A few years ago I read the Dan Pink TED talk about motivation. It inspired me to start doing 20% time, among other small changes to my teaching. (Check out the original blog reaction here.) Just now I watched a video that revisits the topic:



According to Pink, external incentives only work for rudimentary tasks, and the more complicated, cognitive tasks must be internally motivated.


In teaching, it means that all those hoops we jump through in order to keep our jobs really only motivate us to do the rudimentary tasks well, such as handing out packets that contain the state-mandated information. According to the data Pink refers to, merit pay cannot and will not ever work. So what will?

Autonomy.
Mastery.
Purpose.

The fact is, most teachers already have all three, built into the job. You want autonomy? I get observed twice a year by a member of my administration. We have meetings, I have state standards to teach to, but otherwise I'm given full freedom to teach my class the way I see fit. That's autonomy.

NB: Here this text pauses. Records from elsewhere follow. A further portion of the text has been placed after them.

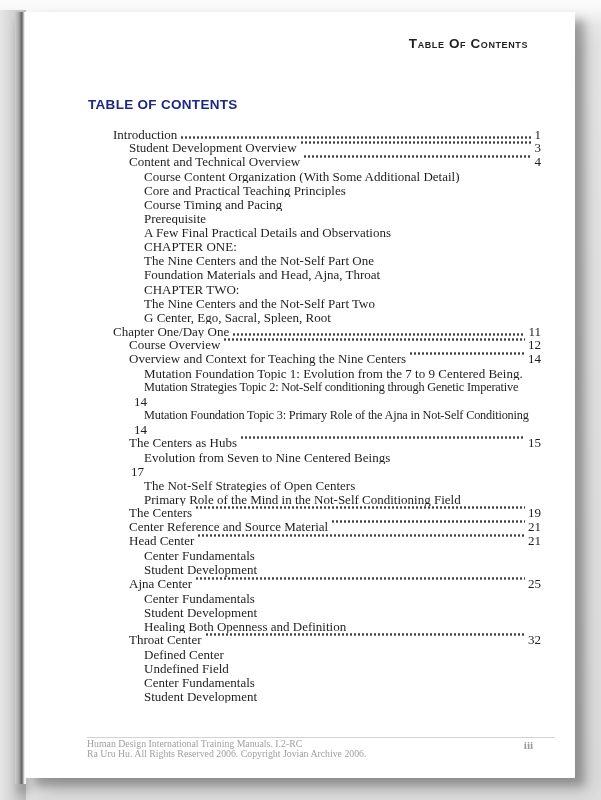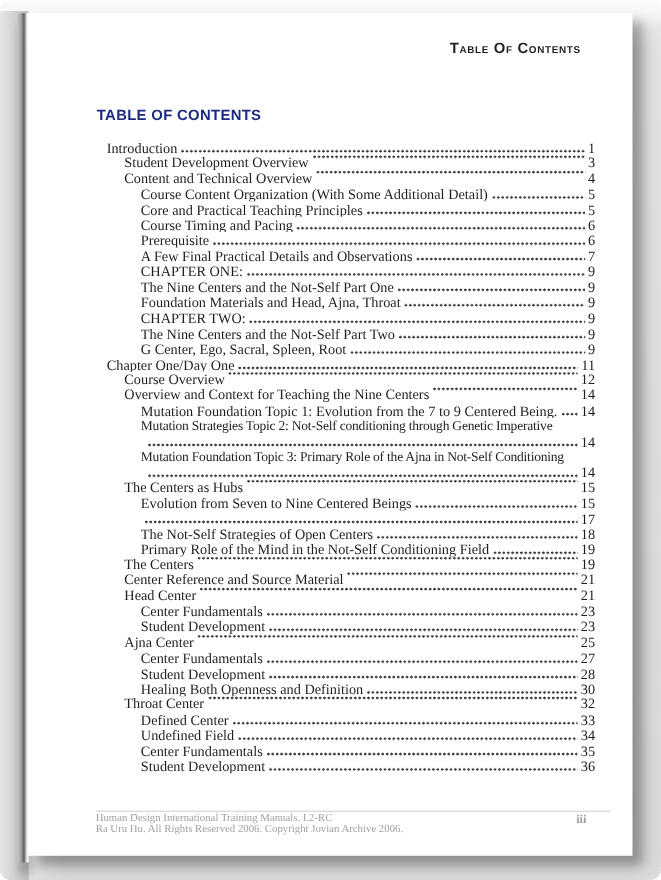--- a/index.html
+++ b/index.html
@@ -1,20 +1,19 @@
 <!DOCTYPE html>
 <html><head>
 <meta charset="utf-8">
 <style>
   html,body{margin:0;padding:0;background:#ffffff;}
   .stage{
     position:relative;width:601px;height:800px;overflow:hidden;
     background:linear-gradient(180deg,#fbfbfb 0px,#f7f7f7 9px,#e9e9e9 26px,#e3e3e3 60%,#dfdfdf 100%);
     font-family:"Liberation Serif","DejaVu Serif",serif;
-    border-radius:10px;
   }
   .left-bg{
     position:absolute;left:0;top:10px;width:26px;bottom:0;
     background:linear-gradient(90deg,#e6e6e6 0%,#d0d0d0 55%,#bdbdbd 100%);
   }
   .page-edge{
     position:absolute;left:15px;top:12px;width:11px;height:772px;
     background:linear-gradient(90deg,rgba(170,170,170,0) 0%,#a8a8a8 35%,#616161 62%,#ededed 86%,#ffffff 100%);
     box-shadow:2px 10px 8px rgba(0,0,0,0.22);
   }
@@ -28,24 +27,24 @@
     font-variant:small-caps;font-size:13.5px;font-weight:600;letter-spacing:0.6px;color:#1f1f1f;
   }
   .page-title{
     position:absolute;top:85px;left:63px;
     font-family:"Liberation Sans","DejaVu Sans",sans-serif;
     font-size:13.5px;font-weight:bold;letter-spacing:0.3px;color:#1b2a80;
   }
   .toc{position:absolute;top:115px;left:72px;right:34px;color:#1e1e1e;}
   .row{display:flex;align-items:baseline;height:14.05px;font-size:13px;overflow:hidden;}
   .row.lvl1{padding-left:16px;align-items:center;}
-  .row.lvl2{padding-left:31px;}
+  .row.lvl2{padding-left:31px;flex-direction:column;}
   .row.cont{padding-left:34px;}
   .row.nowrap{white-space:nowrap;font-size:12.3px;letter-spacing:-0.2px;}
-  .lbl{white-space:nowrap;}
+  .lbl{white-space:nowrap;margin-left:16px;}
   .leader{
     flex:1;min-width:8px;height:3px;margin:0 3px 0 3px;align-self:baseline;
     background-image:radial-gradient(circle,#3c3c3c 1px,rgba(0,0,0,0) 1.35px);
     background-size:4px 3px;background-repeat:repeat-x;background-position:left bottom;
   }
   .pg{white-space:nowrap;}
   .footer-rule{position:absolute;top:725px;left:62px;right:20px;height:1px;background:#d2d2d2;}
   .footer{
     position:absolute;top:727px;left:62px;right:20px;text-align:left;
     font-size:9.8px;line-height:9.6px;color:#a3a09d;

How about mastery? We get to rework our curriculum every year, sometimes twice or even three times in one year. We get to try out as many new ideas as we can come up with, keeping the ones that work, tossing the ones that don't, until we become Yodas, Miyagis, and Beldings.

And purpose. Everyone you meet will either admire you or pity you. Usually both. And both kinda make you feel cool, right? Like you're making a difference in a way few others can.

So, why is teaching not the hot job that it could so easily be? It's the pay. If you watched the video, you might have noticed a little fact in there about money. Although it can't be used as an incentive, there must be just enough that people don't go wanting.

My summer plans.

I've said it before, and I'm saying it again. Matt Damon's even saying it. Pay teachers more, and you'll end up with much better teachers. The job already has everything else a perfect job needs.